Yine de, bir o yana bir bu yana bakıyor.

“-Beni kurtardığında çok havalıydı, biliyor musun? Parmağını yere doğrulttu ıslık sesi çıkartıp yerde bir delik yaptı sonra da havaya uçtu! Acaba o yaptığı da mı büyüydü? Bütün o şeyleri tek söz söylemeden yapabilmesi muhteşem. Aynı masallardaki periler gibi.”

“-Evet evet. Gerçekten muhteşem…o kadar şeyi tek söz söylemeden yapabilmesi muhteşem.”

Aisha son zamanlarda “Abisi” Köpek Ustasını övmeden duramaz oldu. Lilia da bu duruma şaşkındı. Aisha’nın Köpek Ustası’nın abisi Rudeus olduğunu öğrendiğinin biliyor. Ancak “Abi” derken akraba değilde yaşça büyük bir erkek figüründen bahsediyormuş gibi geliyordu ona.

“-Ayrıca, benim için bir ilkti. O kadar korkmuştum ki altıma kaçırdım, ancak hiçte utanmış hissetmedim çünkü yanımdaydı. Üzerimi değişmesine kızmadım…Acaba bu…Aşk olabilir mi?” Aisha sanki dua ediyormuş gibi ellerini kavuşturdu, gözleri parıldıyordu.

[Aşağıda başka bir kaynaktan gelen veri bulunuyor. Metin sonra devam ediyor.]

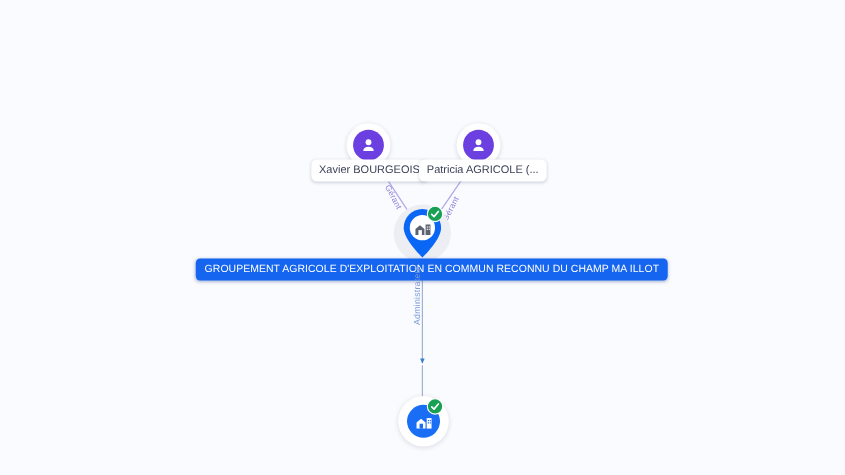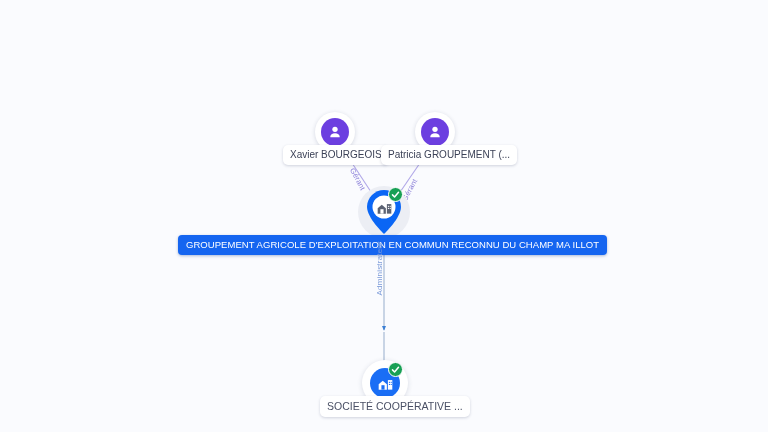--- a/index.html
+++ b/index.html
@@ -218,7 +218,7 @@
       </svg>
     </div>
   </div>
-  <div class="node-label" style="left:381px; top:145px;">Patricia GROUPEMENT (...</div>
+  <div class="node-label" style="left:381px; top:145px;">Patricia AGRICOLE (...</div>
 
   <div class="edge-label role-gerant rot-left" style="left:352px; top:164px;">Gérant</div>
   <div class="edge-label role-gerant rot-right" style="left:404px; top:196px;">Gérant</div>

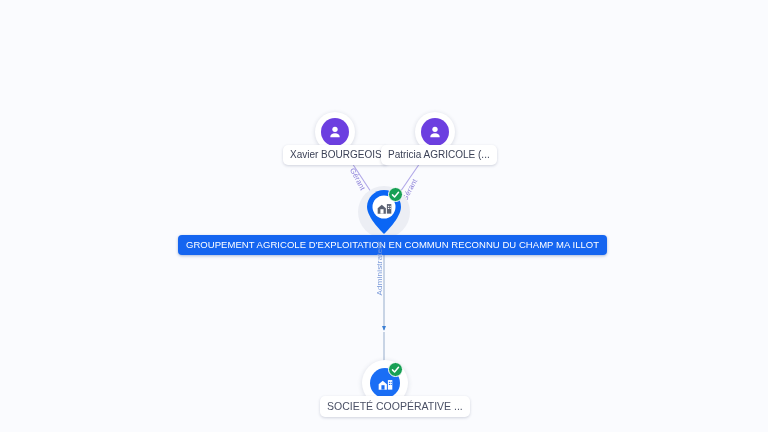--- a/index.html
+++ b/index.html
@@ -269,7 +269,6 @@
       </svg>
     </div>
   </div>
-  <div class="node-label muted" style="left:320px; top:396px;">SOCIETÉ COOPÉRATIVE ...</div>
 
 </div>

Kızını bu halde gören Lilia ne yapacağını şaşırdı. Köpek Ustasının aslında abisi Rudeus olduğunu söylemeli miydi? Daha bir gün önce Aisha ondan nefret ediyordu. Hakkını vermek gerek, Lilia’nın önceki yaklaşımı çok da doğru değildi. Sürekli Rudeus’un ne kadar muhteşem birisi olduğunu, Aisha’nın da bir gün ona hizmet etmesi gerektiğinin söylüyordu. Ancak Aisha zeki bir kızdı, annesinin, abisinin muhteşem birisi olduğuyla alakalı abartmalarına kanmamıştı. Lilia’nın örtmeye çalıştığı çirkinlikleri bir bir bulup ortaya çalıştı.

İnsanlar başkalarından duyduklarına değil de kendi buldukları şeylere önem yüklemeyi severler. Bundan birkaç yıl sonra Aisha, kendisine söylenen şeyin daha önceden bulduğu bilgi kadar inandırıcı olduğunu öğrenecek, ancak daha çok genç. Annesinin yalan dışında söylemeyen birisi olduğunu ve Rudeus’un da hayırsız bir abi olduğu inancında.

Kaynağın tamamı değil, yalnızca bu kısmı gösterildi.